Here are four key points from FE Week’s interview with him…

1. No monitoring visits of new providers this autumn owing to resource issues

The education watchdog paused all routine inspection activity in March, and has only this week revealed it will resume monitoring visits to new providers come January, with full graded inspections to come in the summer.

Joyce said that in March, many providers were “not operating, so we could not go and see their provision to make the judgments”.

However, he said that in the autumn term, they had “prioritised our resources” where it was “best suited”, so made “interim visits” and second apprenticeship monitoring visits where the provider had received an ‘insufficient progress’ rating at their first visit – rather than carrying out first-time monitoring visits to new providers.

Apprenticeship provision was identified as the “weakest” area of FE and skills provision in Ofsted’s report for 2019/20 and Joyce admitted: “We remain concerned there are a number of new providers that have not yet had a visit. We will prioritise those providers, as soon as we’re able to do so.”

Nearly a quarter (24 per cent) of providers that received new provider monitoring visits last year had at least one ‘insufficient progress’ judgment.

2. College mergers research on the cards after poor performance

One finding from the annual report was that of the 26 newly merged colleges Ofsted had inspected since 2015, one-third were graded as ‘requires improvement’.

This is a lower rating than the “original grade profile before the mergers” for the colleges involved, the report reads.

Joyce said that “unfortunately, because of the suspension of routine inspections” the watchdog hasn’t been to inspect a number of other merged colleges that had been scheduled a visit as enough time had now elapsed since their merger had taken place.

“We will return to those as soon as we’re able to return to full inspections, and once we’ve inspected more, we will be able to do some research and evaluation into the effectiveness of mergers – what worked well and hasn’t worked so well.”

He also promised Ofsted would return to look at the possibility of campus-level inspections for college groups, and will continue work with the Department for Education, Association of Colleges and other bodies “about what we can do to improve reporting and possibly grading of campuses”.

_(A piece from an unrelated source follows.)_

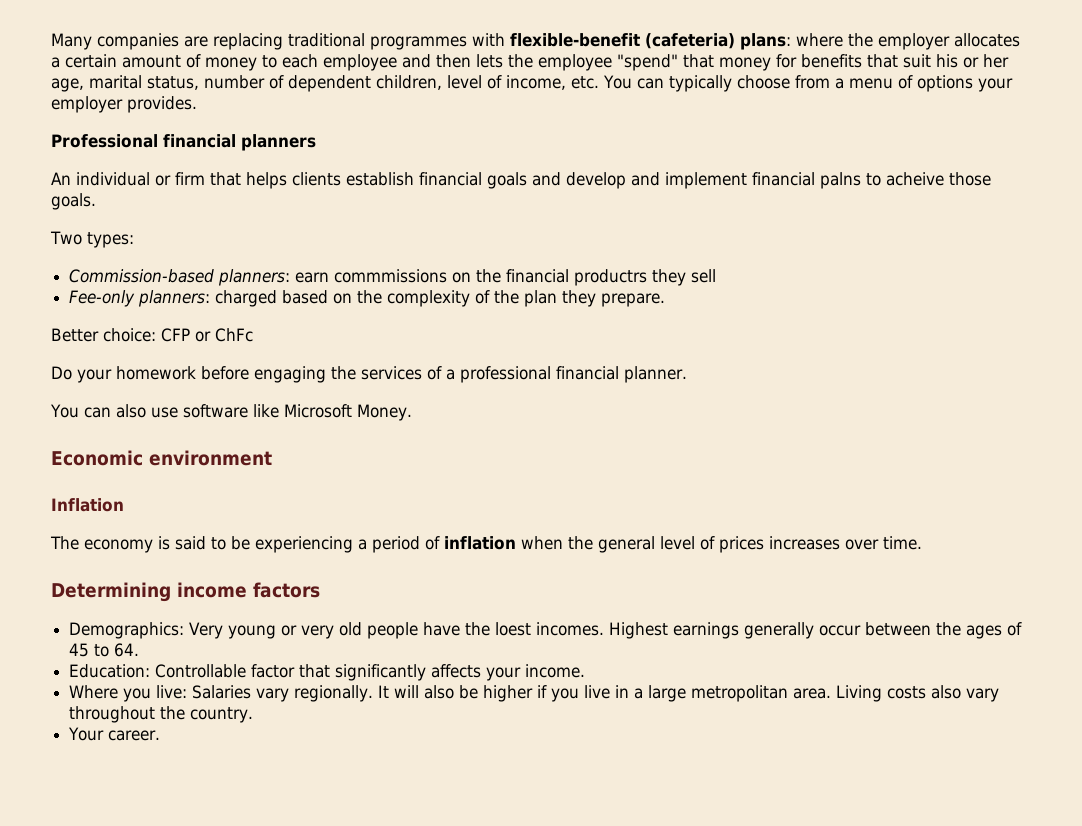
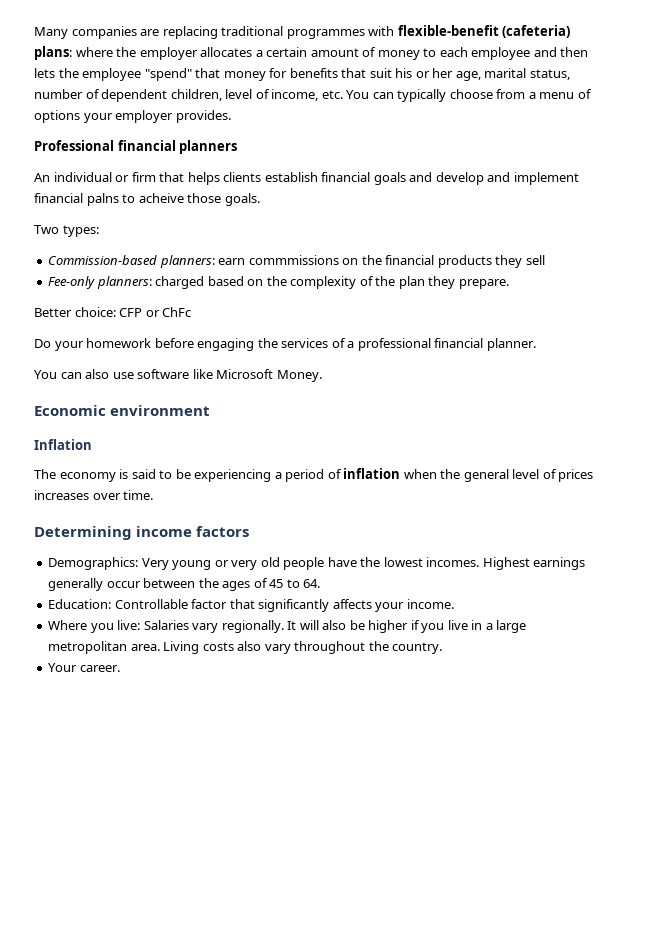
[574,269,648,286] productrs -> [437,255,492,268] products
[495,622,532,636] loest -> [383,557,423,567] lowest

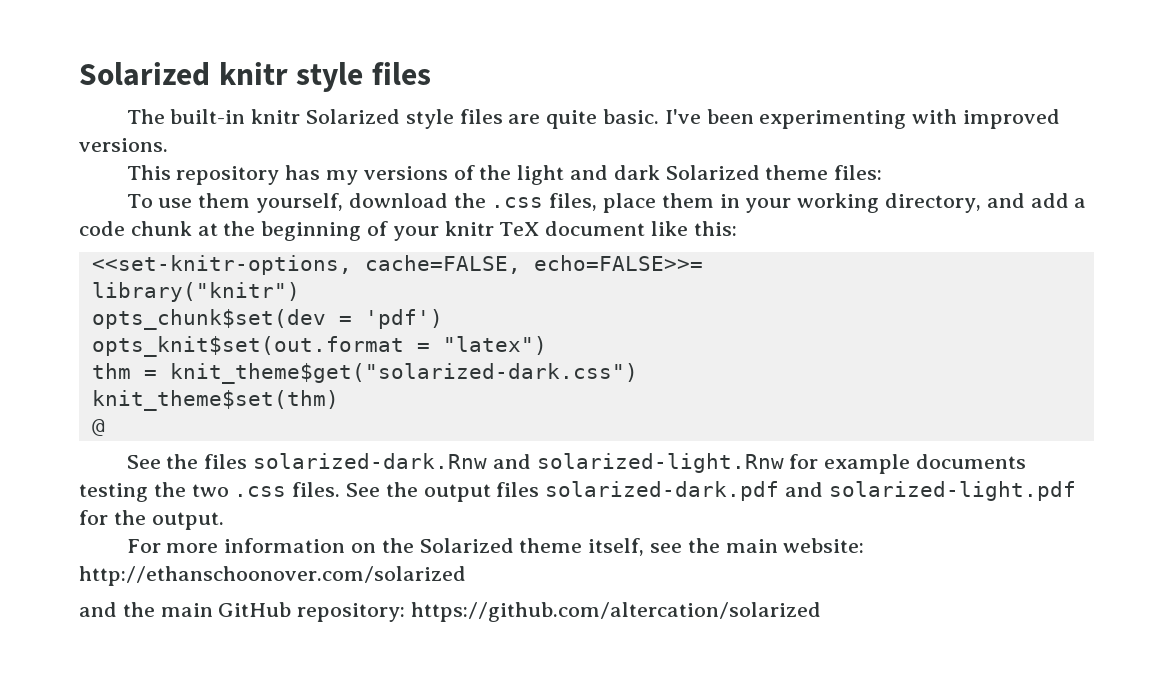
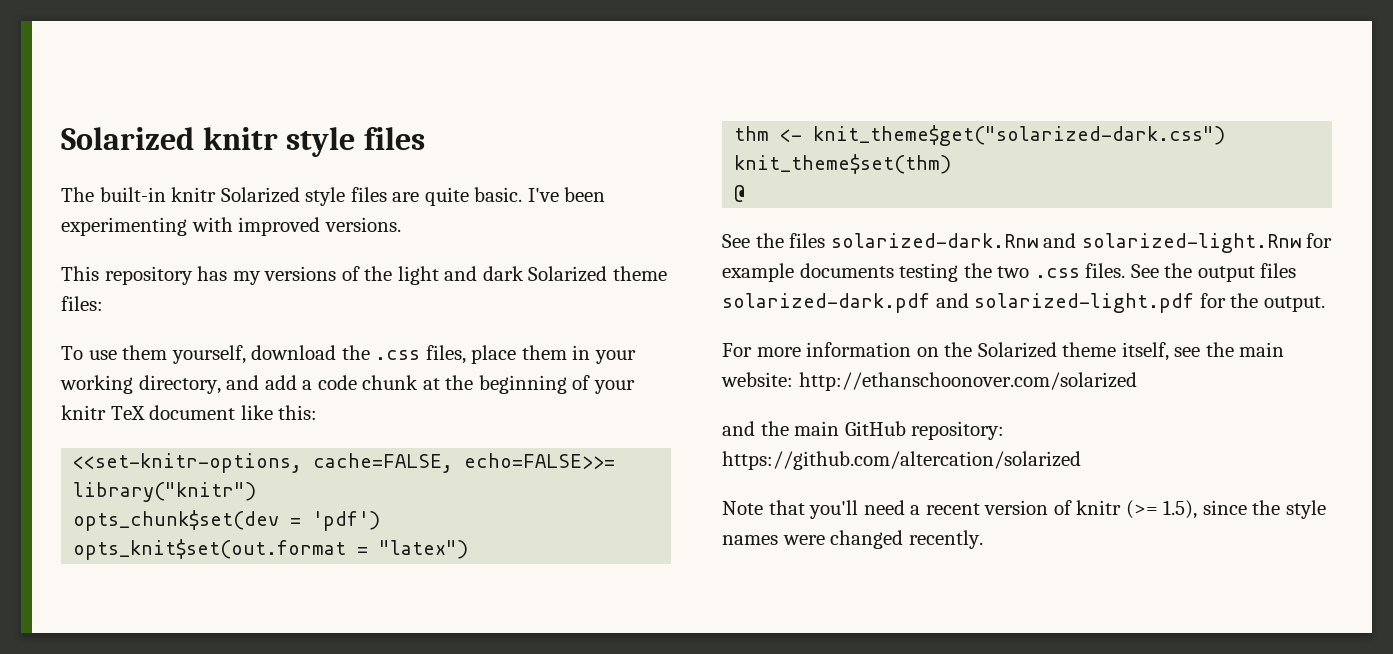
[143,370,157,379] = -> [780,129,803,142] <-
(822, 612) none -> [722,500,1326,519] [722,530,983,549] // Note that you'll need a recent version of knitr (>= 1.5), since the style names were changed recently.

3. Ofsted can’t say if apprenticeship quality is better now than before the 2017 reforms

Ofsted’s annual report quite starkly highlights how ten per cent of apprenticeship grades at inspection were ‘inadequate’ – which the report says is “clearly too large a number”.

However, Joyce refused to be drawn on whether quality has improved or worsened on average since the widescale reforms to the apprenticeships programme in 2017.

“It’s too early for me to definitively say whether standards-based apprenticeships are a better product than legacy frameworks,” he told FE Week.

“There are still frameworks and standards being delivered in providers. So, until frameworks go completely and we’re looking at only standards, it’s really difficult to make that comparison.”

He did say it was “unfortunate many new apprenticeship providers had been allowed to enter the apprenticeship market without the necessary oversight.

“A lot of brand-new providers without any experience are coming into the market, and through our monitoring visits we have demonstrated the quality is poor.”

Pressed on whether his criticisms on oversight were directed at the Education and Skills Funding Agency, he said: “With hindsight, there were a number of providers let into the market, so it therefore became very crowded with untried, untested providers.”

4. Would not be drawn on achievement rate data decisions

Joyce refused repeated requests for his view on the decision by the DfE not to publish and share with Ofsted qualification achievement rate (QAR) data for providers in 2019/20.

“We will deal with whatever situation we have,” he said. “We will use whatever data is available to us from the DfE, and we will use whatever data is available to the provider.

“I won’t want to use any data the provider does not see themselves, because that’s not open and transparent.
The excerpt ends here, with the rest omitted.